Clustered binary data are commonly encountered in many medical research studies with several binary outcomes from each cluster. Asymptotic methods are traditionally used for confidence interval calculations. However, these intervals often have unsatisfactory performance with regards to coverage for a study with a small sample size or the actual proportion near the boundary. To improve the coverage probability, exact Buehler's one-sided intervals may be utilized, but they are computationally intensive in this setting. Therefore, we propose using importance sampling to calculate confidence intervals that almost always guarantee the coverage. We conduct extensive simulation studies to compare the performance of the existing asymptotic intervals and the new accurate intervals using importance sampling.
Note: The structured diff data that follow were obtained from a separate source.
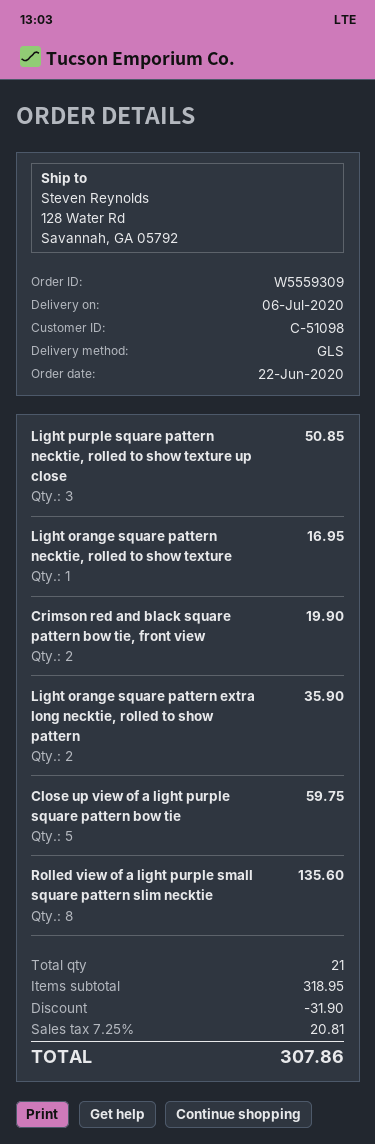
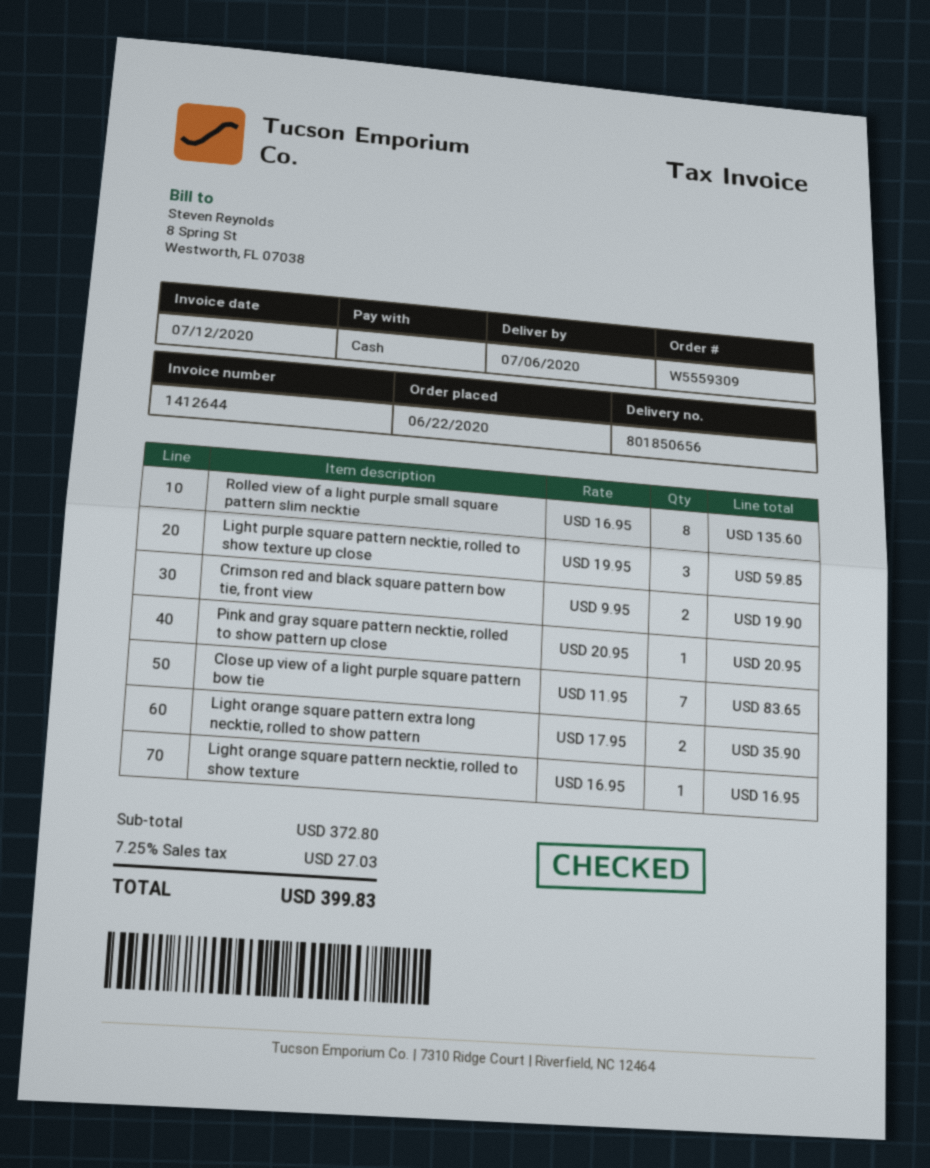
Light purple square pattern necktie, rolled to show texture up close: 3 for 50.85 -> 3 for 59.85
Close up view of a light purple square pattern bow tie: 5 for 59.75 -> 7 for 83.65
Pink and gray square pattern necktie, rolled to show pattern up close: none -> 1 for 20.95
subtotal: 318.95 -> 372.80
discount: 31.90 -> none
tax: 7.25% = 20.81 -> 7.25% = 27.03
total: 307.86 -> 399.83

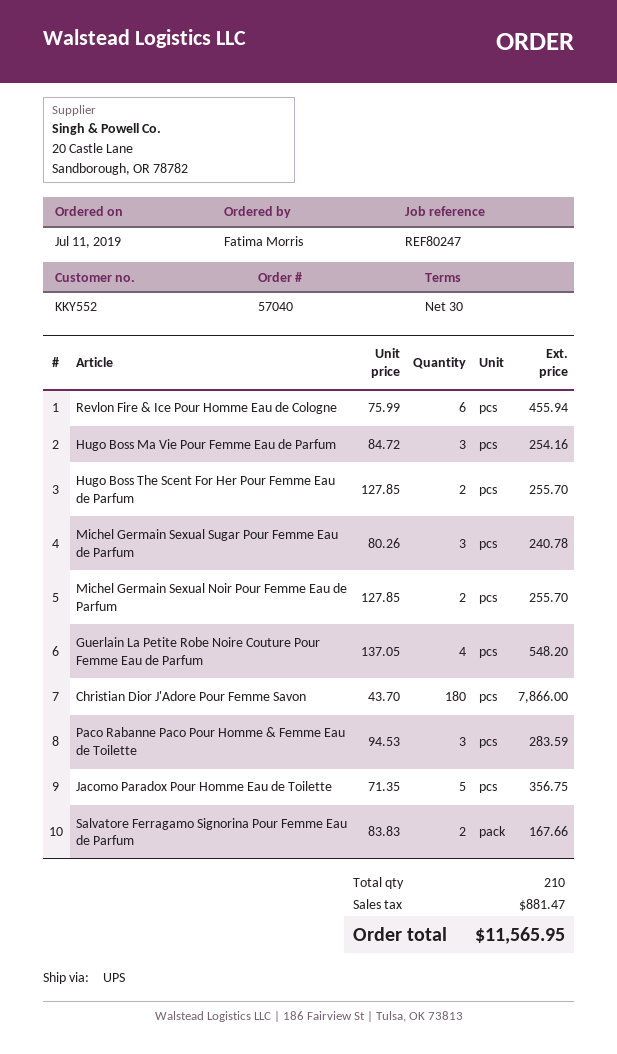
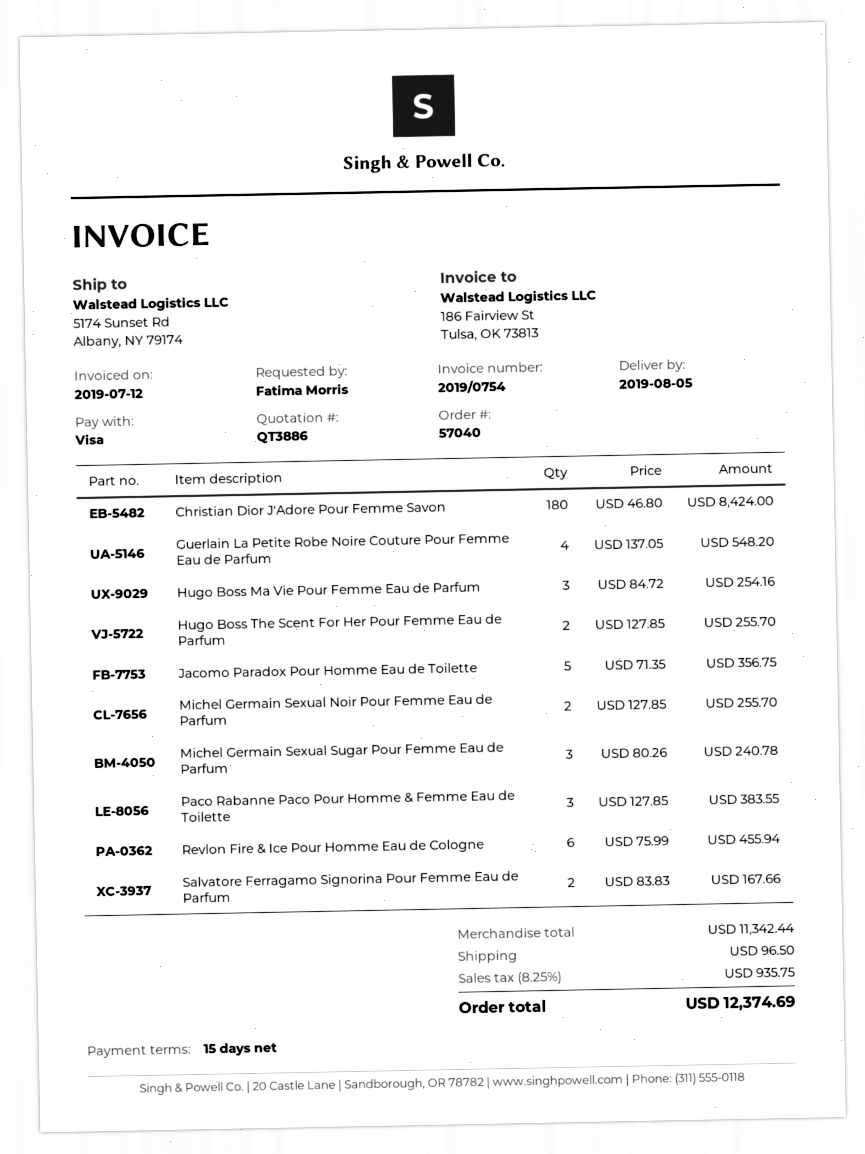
payment terms: 30 days -> 15 days
Christian Dior J'Adore Pour Femme Savon: 180 x 43.70 = 7866.00 -> 180 x 46.80 = 8424.00
Paco Rabanne Paco Pour Homme & Femme Eau de Toilette: 3 x 94.53 = 283.59 -> 3 x 127.85 = 383.55
shipping: none -> 96.50
tax: 881.47 -> 935.75
total: 11565.95 -> 12374.69

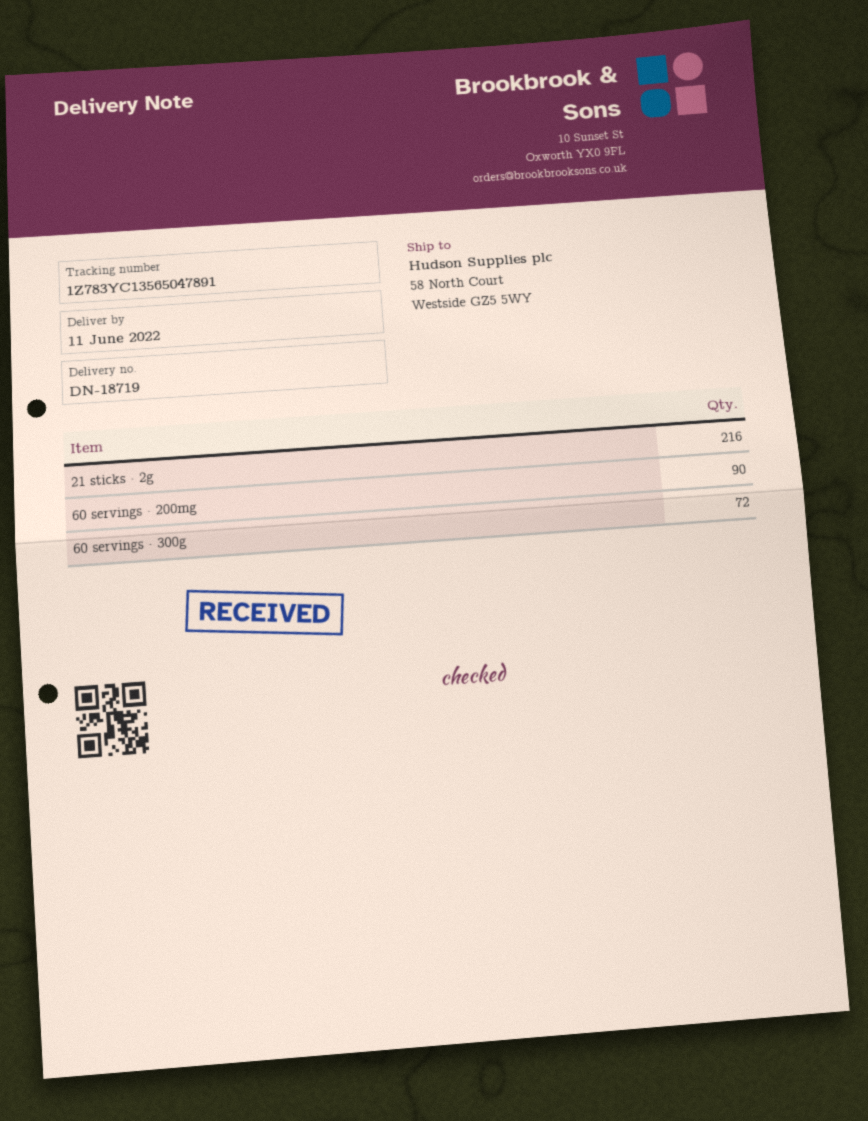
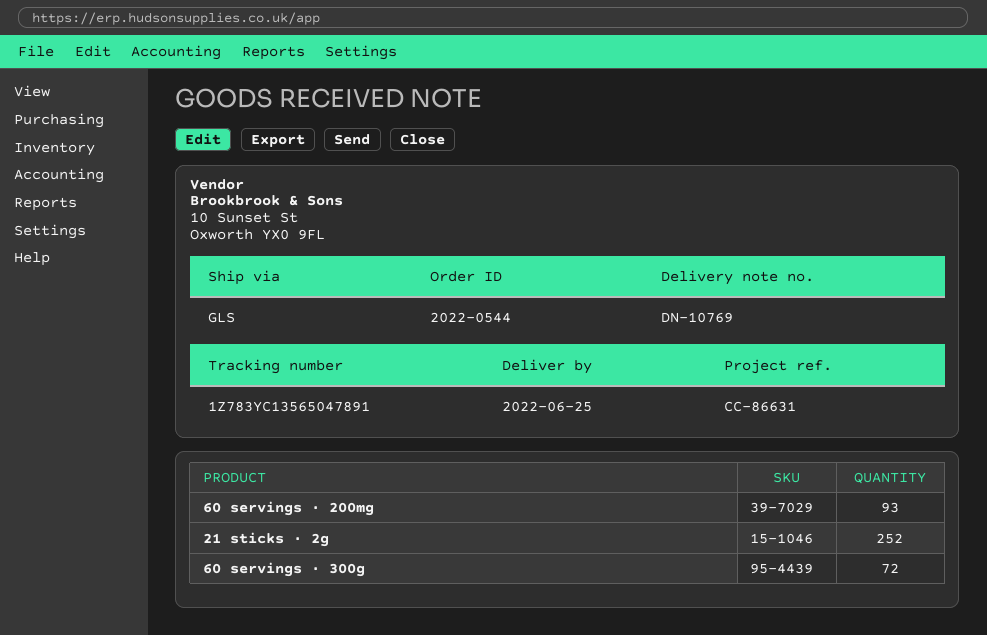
delivery note number: DN-18719 -> DN-10769
delivery date: 2022-06-11 -> 2022-06-25
21 sticks · 2g: 216 -> 252
60 servings · 200mg: 90 -> 93

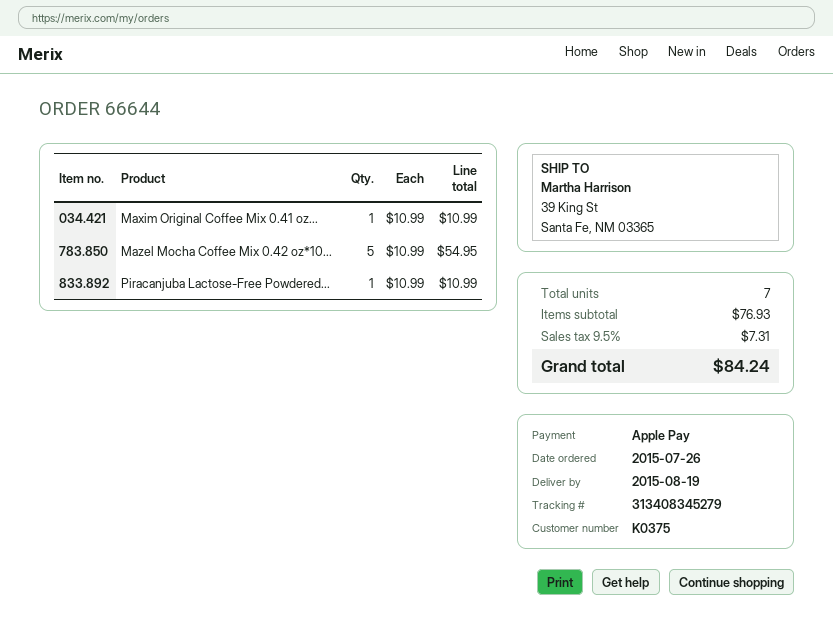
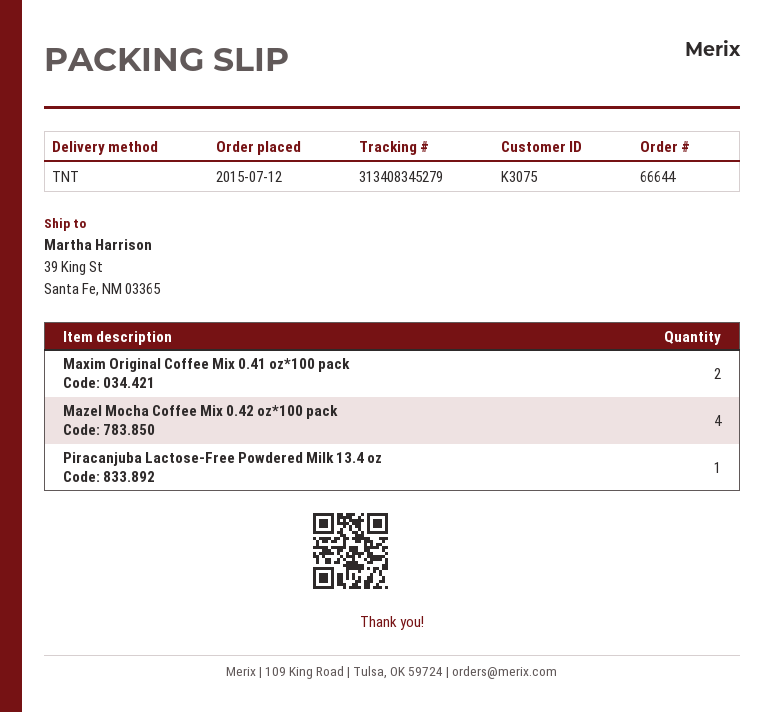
order date: 2015-07-26 -> 2015-07-12
customer number: K0375 -> K3075
Maxim Original Coffee Mix 0.41 oz...: 1 -> 2
Mazel Mocha Coffee Mix 0.42 oz*10...: 5 -> 4

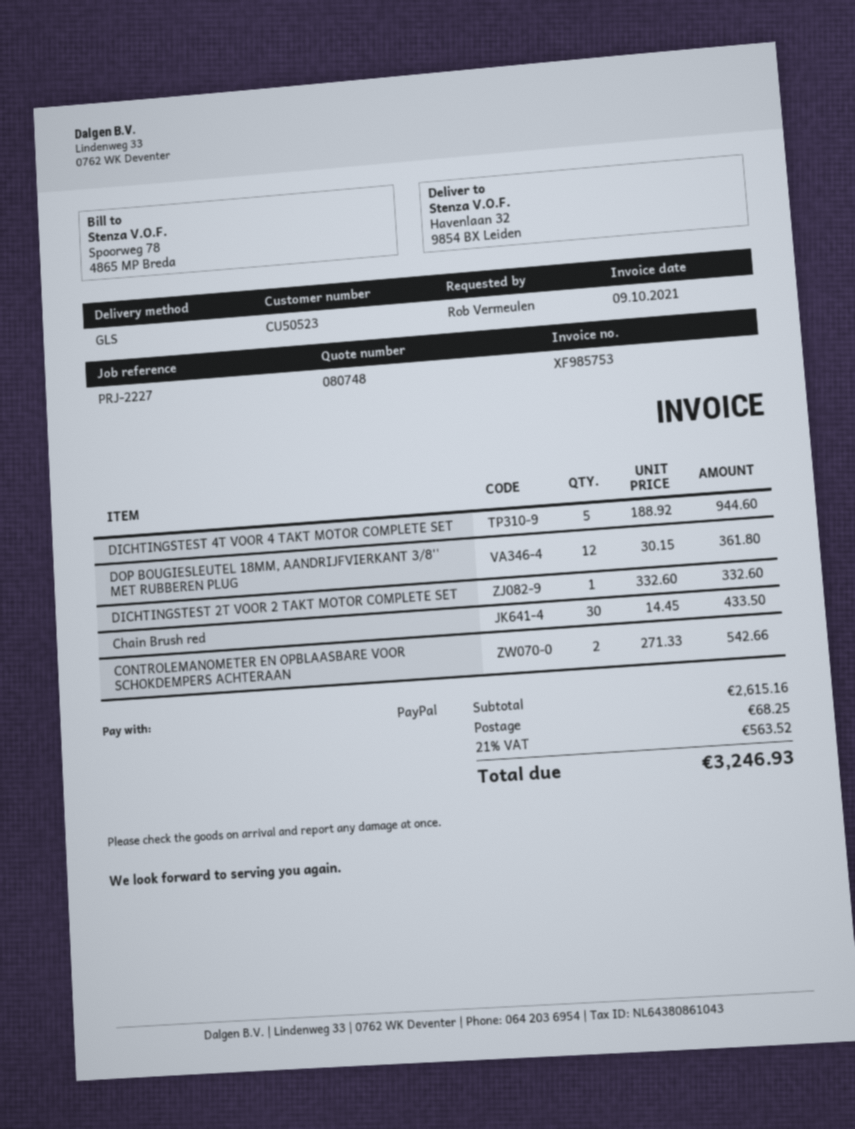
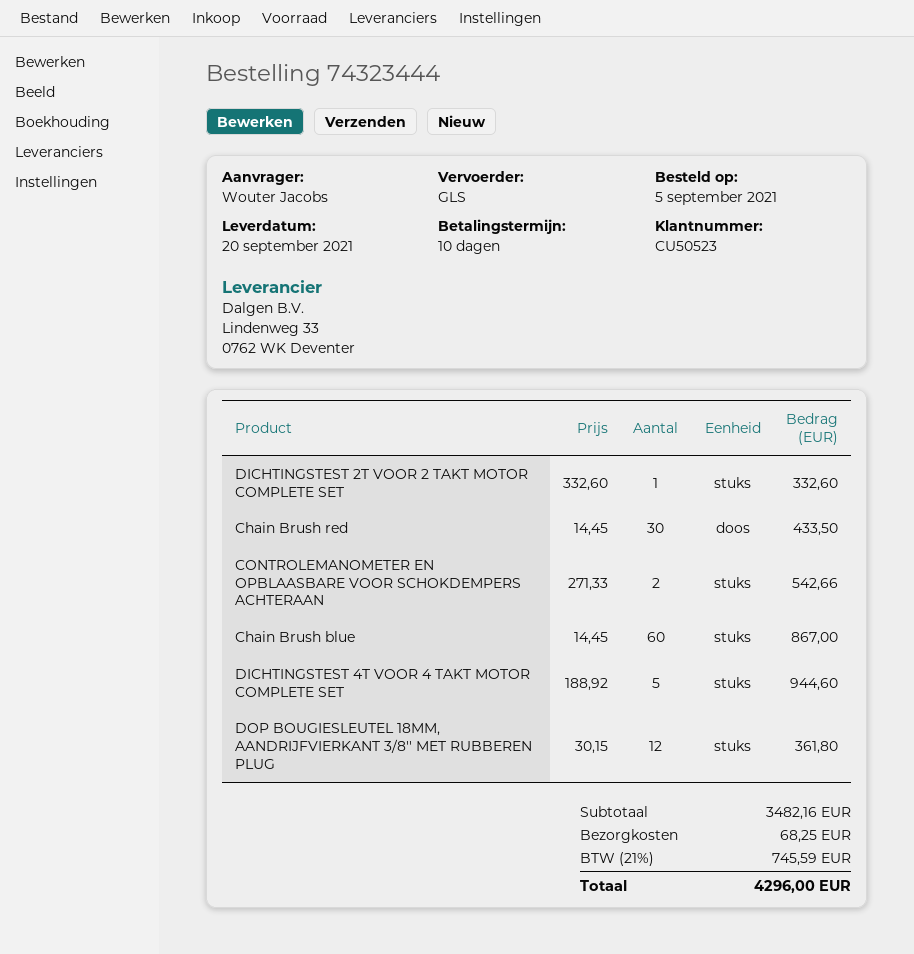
ordered by: Rob Vermeulen -> Wouter Jacobs
Chain Brush blue: none -> 60 x 14.45 = 867.00
subtotal: 2615.16 -> 3482.16
tax: 21% = 563.52 -> 21% = 745.59
total: 3246.93 -> 4296.00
The new intervals based on the asymptotic Wilson score for sample space ordering perform better than others, and they are recommended for use in practice.
聚类二项数据在许多医学研究中经常遇到,每个聚类都有多个二项结果。传统上使用渐近方法进行置信区间计算。然而,对于小样本量或实际边界附近的比例,这些区间的覆盖范围往往不理想。为了提高覆盖率概率,可以使用精确的 Buehler 单侧区间,但在这种情况下计算量很大。因此,我们建议使用重要性抽样来计算置信区间,这些区间几乎总是可以保证覆盖率。我们进行了广泛的模拟研究,比较了使用重要性抽样的现有渐近区间和新的精确区间的性能。基于样本空间排序的渐近威尔逊得分的新区间表现优于其他区间,建议在实践中使用。